### ABOUT THIS TASK:
The word "justify" occurs in some of the lines below; copy each of those lines.

==== EXERCISE INPUTS ====

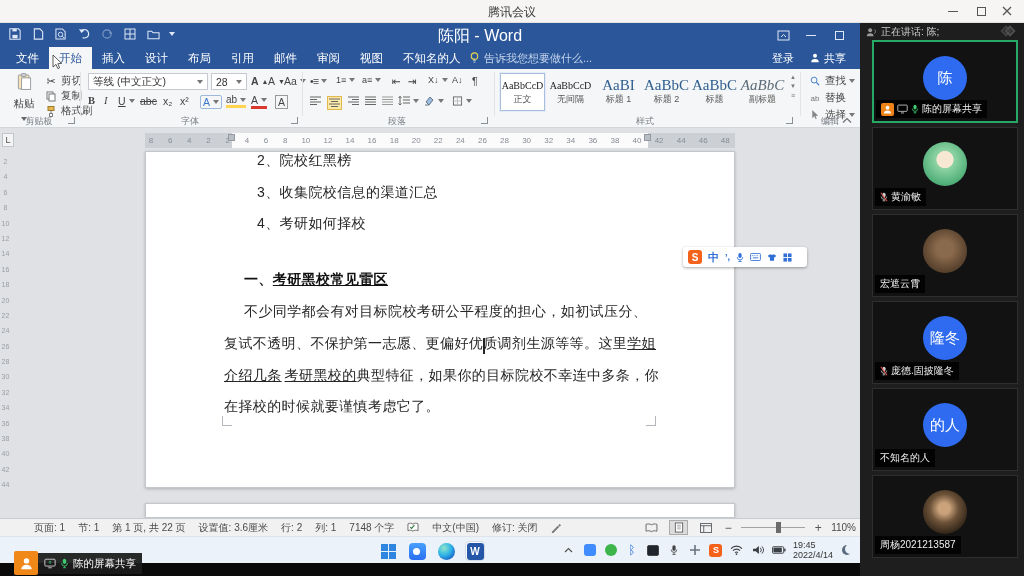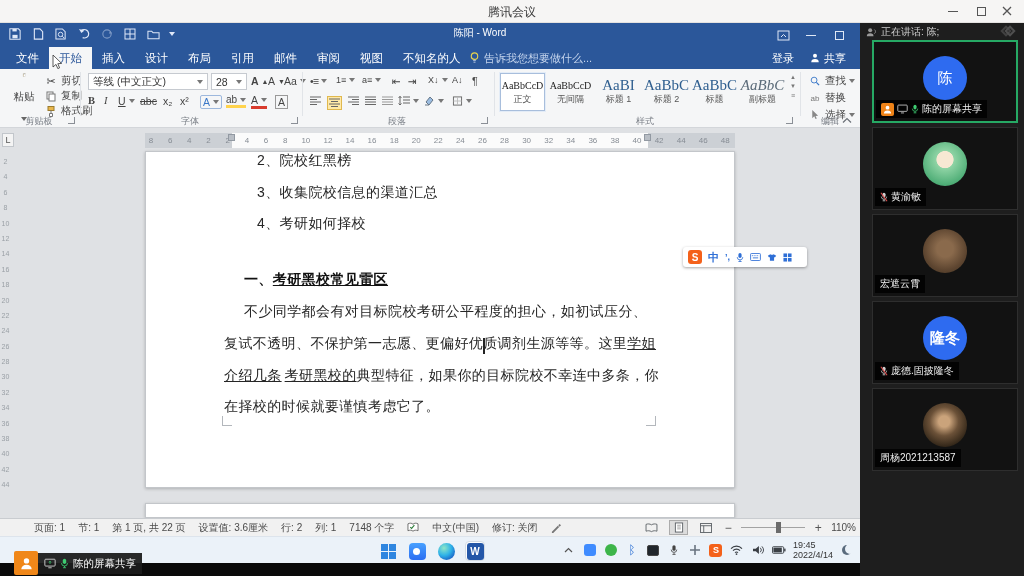--- a/index.html
+++ b/index.html
@@ -16,38 +16,38 @@
   .mt-title{left:0;right:0;top:4px;text-align:center;font-size:12px;color:#3b3b3b;}
   .mt-btn{top:0;width:26px;height:22px;display:flex;align-items:center;justify-content:center;color:#555;}
   .mt-min{right:58px;} .mt-max{right:30px;} .mt-close{right:4px;}
   .glyph-min{width:10px;height:0;border-top:1.5px solid #555;}
   .glyph-max{width:9px;height:9px;border:1.2px solid #555;}
 
   
   .wd-titlebar{left:0;top:23px;width:860px;height:24px;background:#2b579a;}
   .qat{left:8px;top:4px;display:flex;gap:9px;align-items:center;color:#e8eefb;}
   .qat .ico{width:14px;height:14px;}
-  .wd-title{left:0;width:960px;top:3px;text-align:center;font-size:10px;color:#fff;}
+  .wd-title{left:0;width:960px;top:3px;text-align:center;font-size:16px;color:#fff;}
   .wd-ctl{top:3px;display:flex;align-items:center;justify-content:center;width:26px;height:18px;color:#dfe8f6;}
 
   .wd-tabs{left:0;top:47px;width:860px;height:22px;background:#2b579a;display:flex;align-items:stretch;padding-left:6px;}
   .tabs-flow{display:flex;text-align:right;}
   .wtab{color:#fff;font-size:11.5px;padding:0 10px;display:flex;align-items:center;white-space:nowrap;}
   .wtab.active{background:#f5f6f7;color:#2b579a;}
   .tellme{position:absolute;left:470px;top:0;height:22px;display:flex;align-items:center;gap:5px;color:#c3d3ec;font-size:11px;}
   .tabs-right{position:absolute;right:14px;top:0;height:22px;display:flex;align-items:center;gap:16px;color:#fff;font-size:11px;}
 
   .wd-ribbon{left:0;top:69px;width:860px;height:59px;background:#f5f6f7;border-bottom:1px solid #d3d6da;color:#444;}
   .rgroup-sep{position:absolute;top:3px;width:1px;height:44px;background:#e1e4e8;}
   .rlabel{position:absolute;top:46px;font-size:9px;color:#7a7f87;width:90px;text-align:center;}
   .launcher{position:absolute;top:48px;width:7px;height:7px;border-right:1px solid #8a8f96;border-bottom:1px solid #8a8f96;}
   .rsmall{font-size:10.5px;color:#444;display:flex;align-items:center;gap:3px;}
   .rbox{border:1px solid #c6cad0;background:#fff;height:17px;display:flex;align-items:center;padding:0 4px;font-size:10.5px;color:#333;gap:4px;}
   .ribbon-ico{width:14px;height:14px;display:inline-flex;align-items:center;justify-content:center;font-size:11px;}
-  .paste-btn{position:absolute;left:8px;top:4px;width:32px;height:48px;display:flex;flex-direction:column;align-items:center;font-size:10.5px;color:#444;gap:13px;}
+  .paste-btn{position:absolute;left:8px;top:4px;width:32px;height:48px;display:flex;flex-direction:column;align-items:center;font-size:10.5px;color:#444;gap:6px;}
   .style-card{width:45px;height:38px;border:1px solid transparent;display:flex;flex-direction:column;align-items:center;justify-content:center;background:transparent;}
   .style-card.selected{border:1px solid #a8bedc;background:#fff;outline:1px solid #e3ecf7;}
   .style-card .sample{font-size:10px;color:#222;font-family:"Liberation Serif","DejaVu Serif",serif;line-height:15px;}
   .style-card.big .sample{font-size:15px;color:#2e5e8f;}
   .style-card.italic .sample{font-style:italic;color:#5a6a78;}
   .style-card .slabel{font-size:9px;color:#555;}
   .chev-up{position:absolute;right:8px;top:48px;color:#6b7077;}
 
   
   .wd-canvas{left:0;top:128px;width:860px;height:390px;background:#dfe1e4;overflow:hidden;}
@@ -838,36 +838,45 @@
           <div class="avatar" style="background: radial-gradient(circle at 50% 45%, rgb(138, 106, 76) 25%, rgb(93, 69, 48) 65%, rgb(64, 48, 31));">
             <span></span>
           </div>
           <div class="pbadge">
 
             <span>宏遮云霄</span>
           </div>
         </div>
 
         <div class="tile">
-          <div class="avatar" style="background: rgb(46, 107, 240); font-weight: bold;">
+          <div class="avatar" style="background: rgb(46, 107, 240);">
             <span>隆冬</span>
           </div>
           <div class="pbadge">
 
             <span class="micoff">
               <svg width="8" height="10" viewBox="0 0 10 13">
                 <rect x="3" y="1" width="4" height="6" rx="2" fill="#cfcfcf"></rect>
                 <path d="M1.5 6 a3.5 3.5 0 0 0 7 0 M5 9.5 v2 M3.2 11.5 h3.6" stroke="#cfcfcf" fill="none"></path>
                 <path d="M1 1 L9 12" stroke="#e04b4b" stroke-width="1.4"></path>
               </svg>
             </span>
             <span>庞德.固披隆冬</span>
           </div>
         </div>
 
+        <div class="tile">
+          <div class="avatar" style="background: rgb(46, 107, 240);">
+            <span>的人</span>
+          </div>
+          <div class="pbadge">
+
+            <span>不知名的人</span>
+          </div>
+        </div>
 
         <div class="tile">
           <div class="avatar" style="background: radial-gradient(circle at 48% 42%, rgb(202, 163, 123) 16%, rgb(107, 81, 56) 42%, rgb(42, 32, 20) 78%);">
             <span></span>
           </div>
           <div class="pbadge">
 
             <span>周杨2021213587</span>
           </div>
         </div>

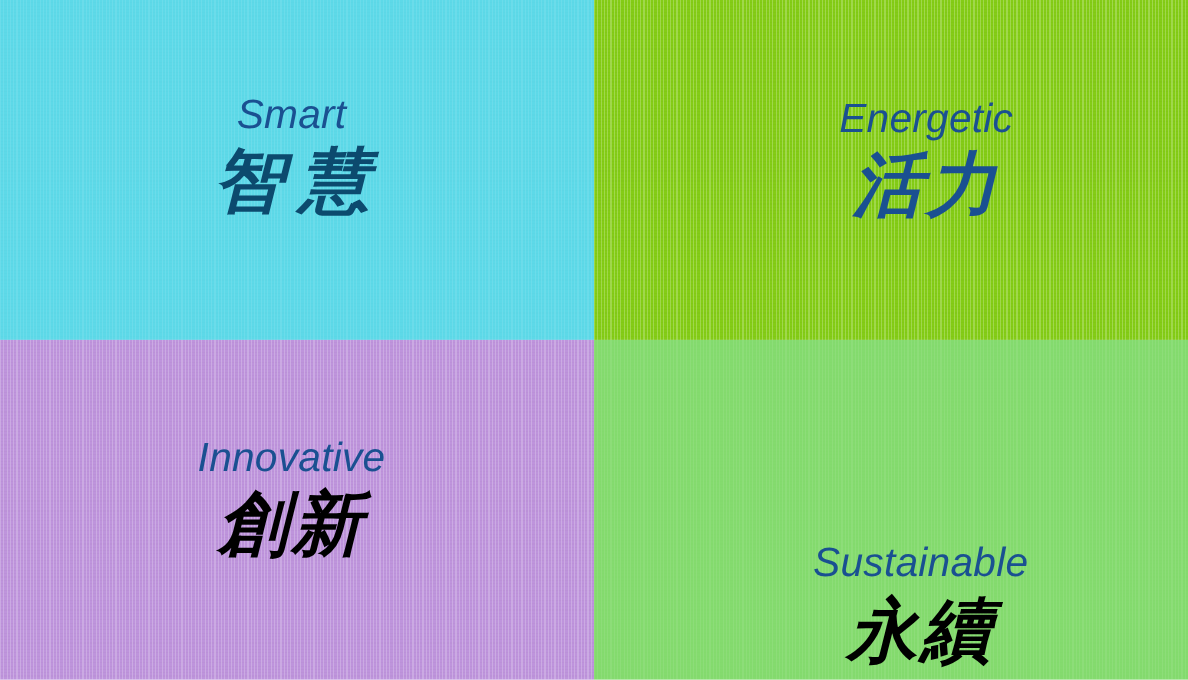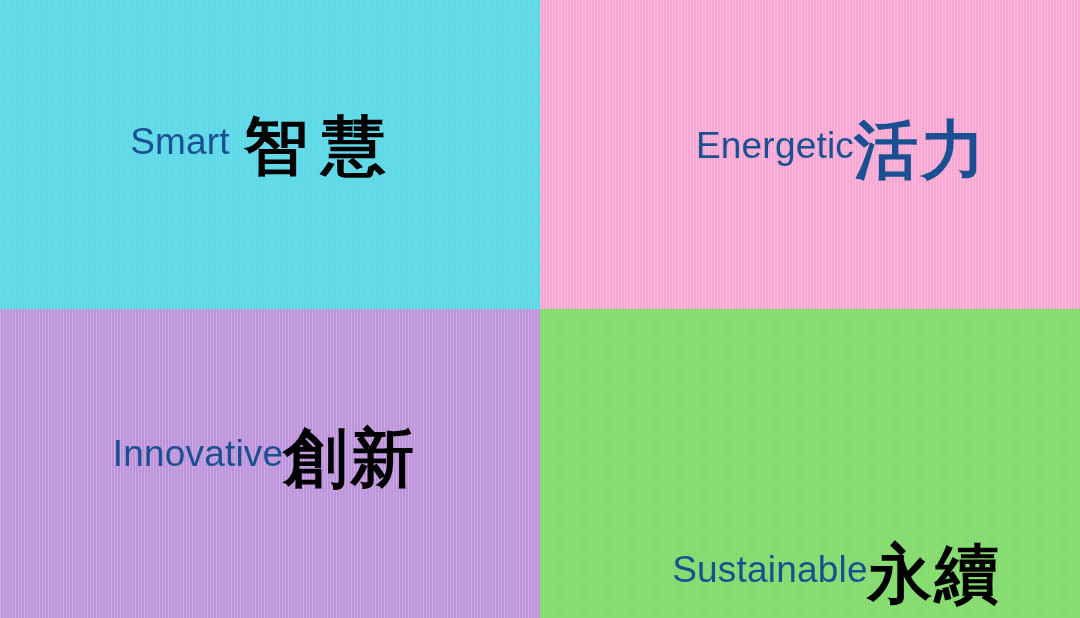--- a/index.html
+++ b/index.html
@@ -55,25 +55,26 @@
 
   .q-yellow::after { opacity: 0.42; }
   .q-purple::after { opacity: 0.38; }
   .q-cyan::after   { opacity: 0.16; }
   .q-green::after  { opacity: 0.14; }
 
   .label-stack {
     position: relative;
     z-index: 2;
     display: flex;
-    flex-direction: row;
+    flex-direction: column;
     align-items: center;
     justify-content: center;
     text-align: center;
     transform: translateY(-14px);
+    font-style: italic;
   }
 
   .label-en {
     font-family: "Liberation Sans", sans-serif;
     font-size: 37px;
     font-weight: 400;
     letter-spacing: 0.2px;
     line-height: 1.05;
     color: #1a5091;
     white-space: nowrap;
@@ -99,25 +100,25 @@
   .q-tl .label-zh { letter-spacing: 14px; text-indent: 14px; }
 </style>
 </head>
 <body>
 
 <div class="brand-grid">
 
   <div class="quadrant q-cyan q-tl" style="background-color: rgb(93, 217, 232);">
     <div class="label-stack">
       <div class="label-en" style="color: rgb(26, 80, 145);">Smart</div>
-      <div class="label-zh" style="color: #000000;">智慧</div>
+      <div class="label-zh" style="color: #0c4a6e;">智慧</div>
     </div>
   </div>
 
-  <div class="quadrant q-yellow q-tr" style="background-color: #f9a8d4;">
+  <div class="quadrant q-yellow q-tr" style="background-color: #84cc16;">
     <div class="label-stack">
       <div class="label-en" style="color: rgb(26, 80, 145);">Energetic</div>
       <div class="label-zh" style="color: rgb(26, 80, 145);">活力</div>
     </div>
   </div>
 
   <div class="quadrant q-purple q-bl" style="background-color: rgb(190, 148, 220);">
     <div class="label-stack">
       <div class="label-en" style="color: rgb(26, 80, 145);">Innovative</div>
       <div class="label-zh" style="color: #000000;">創新</div>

====

### YOUR RESPONSE:
   .mt-btn{top:0;width:26px;height:22px;display:flex;align-items:center;justify-content:center;color:#555;}
   .wd-ctl{top:3px;display:flex;align-items:center;justify-content:center;width:26px;height:18px;color:#dfe8f6;}
   .ribbon-ico{width:14px;height:14px;display:inline-flex;align-items:center;justify-content:center;font-size:11px;}
   .style-card{width:45px;height:38px;border:1px solid transparent;display:flex;flex-direction:column;align-items:center;justify-content:center;background:transparent;}
     justify-content: center;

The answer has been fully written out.